Nach dem Tod des Vaters vergeht kein Moment, in dem sein Gewissen nicht mit Schuld und Reue geflutet wird. Die Zeit lässt in ihm einen Gedanken heranwachsen. Er glaubt, dass er all die Jahre eine Person war, die er eigentlich nicht ist und dieser Gedanke verändert alles. Denn ist es dieser Gedanke, aus dem eine Erkenntnis emporwächst und zu der Gewissheit verschmilzt, die sein Leben von Grund auf verändern. Er schließt die Praxis und entscheidet sich Arzt zu werden. Erneut schreibt er sich in einer Universität ein. Jedoch besucht er nun die Vorlesungen und nach einigen Jahren der harten Arbeit, erhält er endlich seinen redlich verdienten Doktortitel. Aus unserem Arzt ist nun ein Arzt geworden. Kurz darauf eröffnet er die Praxis seines Vaters und versteht es diesmal, mit dem nötigen Sachverstand, die Prostata eines Mannes nach medizinisch korrektem Standard zu untersuchen. Oft denkt er an seinen Vater und ist nun der festen Überzeugung, dass er nun genau das Leben führt, das er für würdig erachtet hätte.

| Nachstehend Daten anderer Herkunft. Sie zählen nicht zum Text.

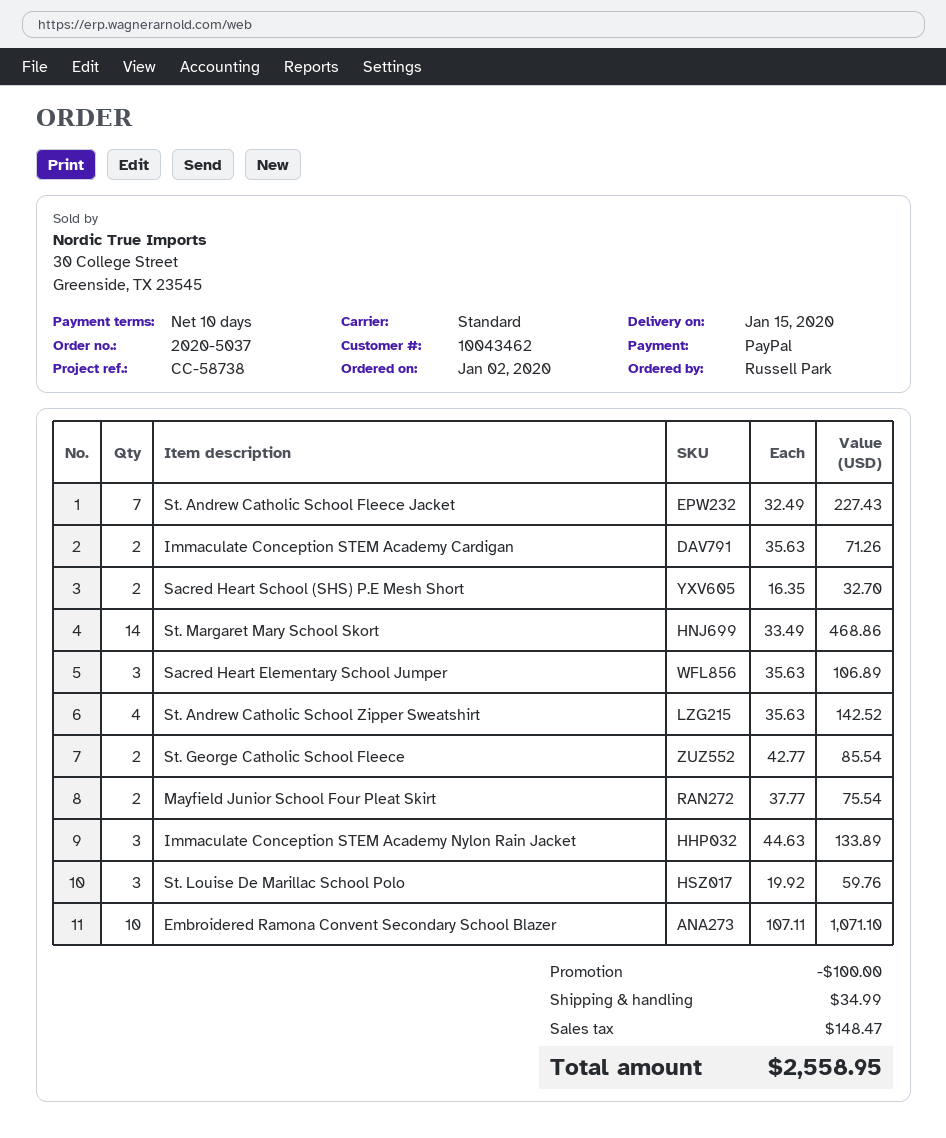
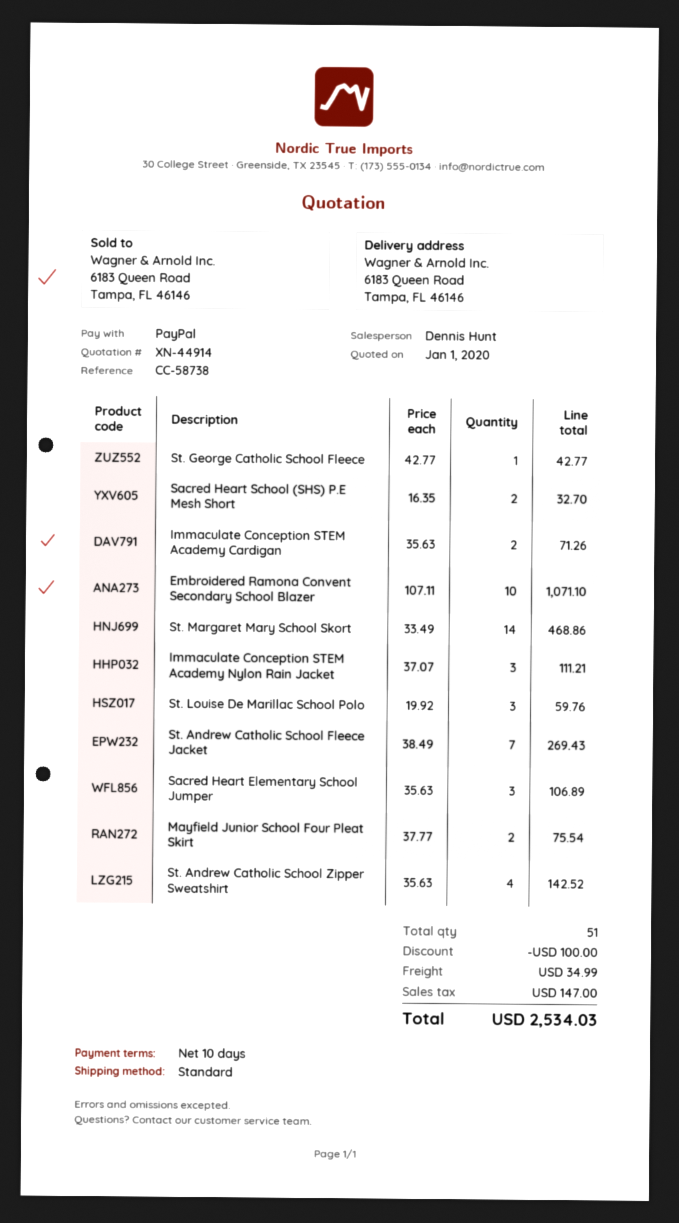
St. Andrew Catholic School Fleece Jacket: 7 x 32.49 = 227.43 -> 7 x 38.49 = 269.43
St. George Catholic School Fleece: 2 x 42.77 = 85.54 -> 1 x 42.77 = 42.77
Immaculate Conception STEM Academy Nylon Rain Jacket: 3 x 44.63 = 133.89 -> 3 x 37.07 = 111.21
tax: 148.47 -> 147.00
total: 2558.95 -> 2534.03

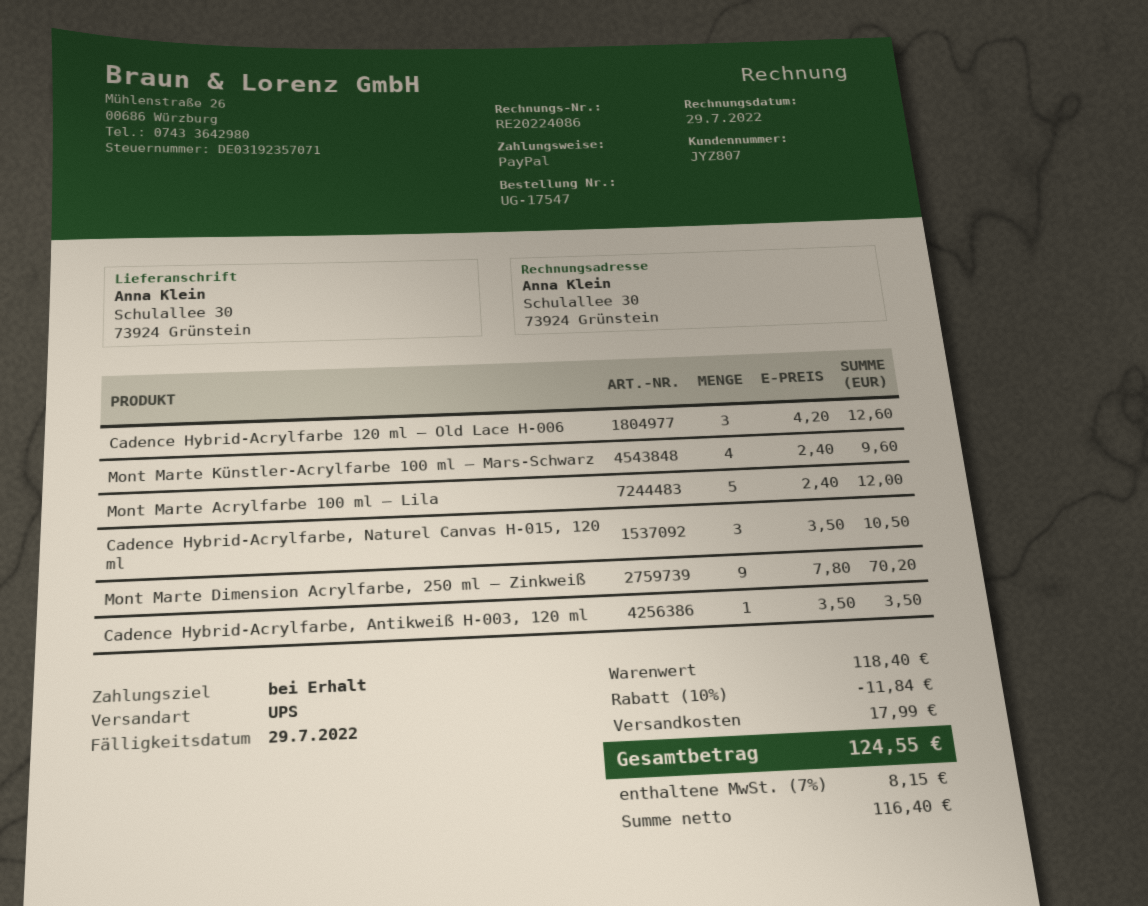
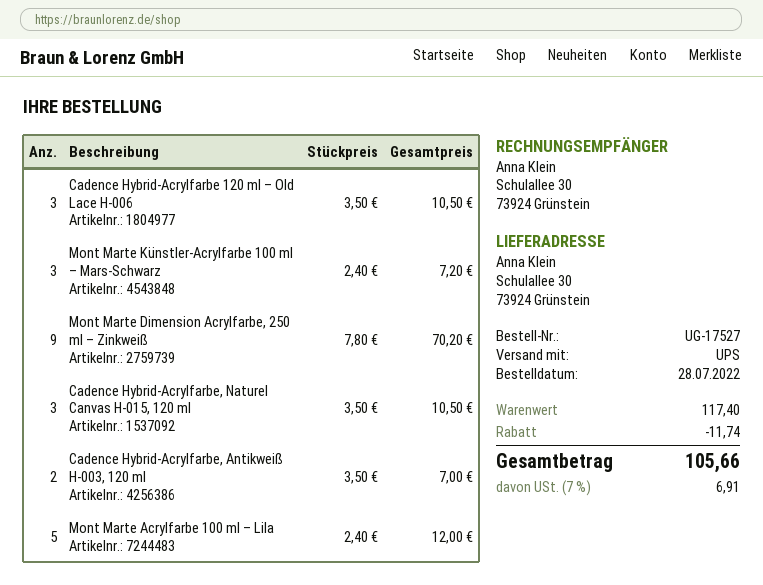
order number: UG-17547 -> UG-17527
Cadence Hybrid-Acrylfarbe 120 ml – Old Lace H-006: 3 x 4.20 = 12.60 -> 3 x 3.50 = 10.50
Mont Marte Künstler-Acrylfarbe 100 ml – Mars-Schwarz: 4 x 2.40 = 9.60 -> 3 x 2.40 = 7.20
Cadence Hybrid-Acrylfarbe, Antikweiß H-003, 120 ml: 1 x 3.50 = 3.50 -> 2 x 3.50 = 7.00
subtotal: 118.40 -> 117.40
discount: 11.84 -> 11.74
shipping: 17.99 -> none
tax: 7% = 8.15 -> 7% = 6.91
total: 124.55 -> 105.66

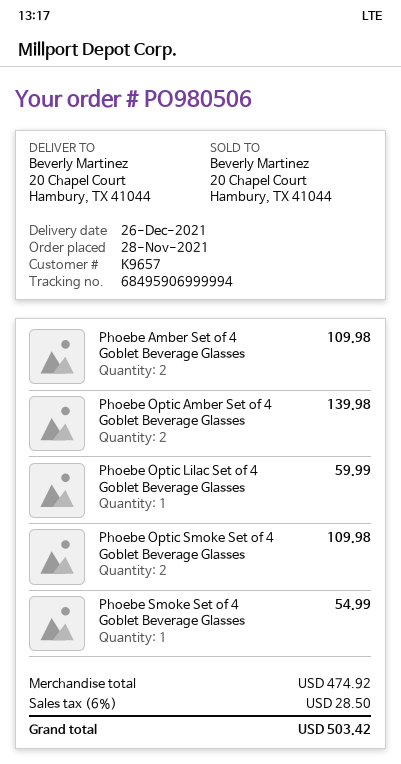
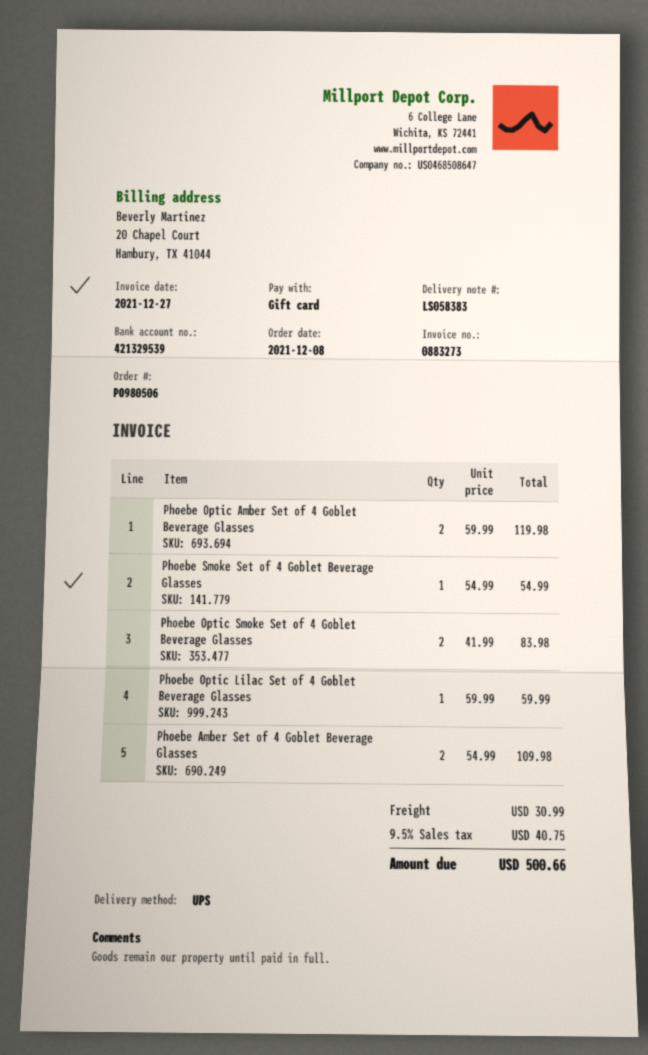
order date: 2021-11-28 -> 2021-12-08
Phoebe Optic Amber Set of 4 Goblet Beverage Glasses: 2 for 139.98 -> 2 for 119.98
Phoebe Optic Smoke Set of 4 Goblet Beverage Glasses: 2 for 109.98 -> 2 for 83.98
shipping: none -> 30.99
tax: 6% = 28.50 -> 9.5% = 40.75
total: 503.42 -> 500.66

An einem Abend, nachdem der letzte Patient die Praxis verlassen hatte, bringt unser Arzt letzte Sonnenstrahlen eines vergehenden Tages in die unterste Schublade seines Schreibtisches, als er diese durch einen Moment der Gedankenlosigkeit öffnet. Es ist dieser Augenblick, als die Geschichten ihm die Vergessenheit nehmen und ihn an all die vergangenen Jahre erinnern. Der Anblick seiner Texte entfacht ein Feuer aus einer längst verdrängten Zeit. Ausdruckslos wirft er Papier um Papier in den Ofen, während seine Augen kalt das wild lodernde Feuer zurückwerfen. Die Flammen verschlingen alles und es scheint, dass sich das Papier vor Schmerz krümmen würde, als die Buchstaben und das Leben dahinter in dem aufstrebenden Rauch verwirken, bis nichts mehr zurückbleibt als eine verkohlte Erinnerung.

Als die Sonne Jahre zuvor ihr Licht in die Praxis warf, starb an diesen schicksalhaften Tag nicht nur ein Vater, sondern vielmehr auch ein großartiger Autor. Ein Autor, der mit seinen Geschichten die Herzen der Menschen erwärmt hätte, wie das seines Vaters.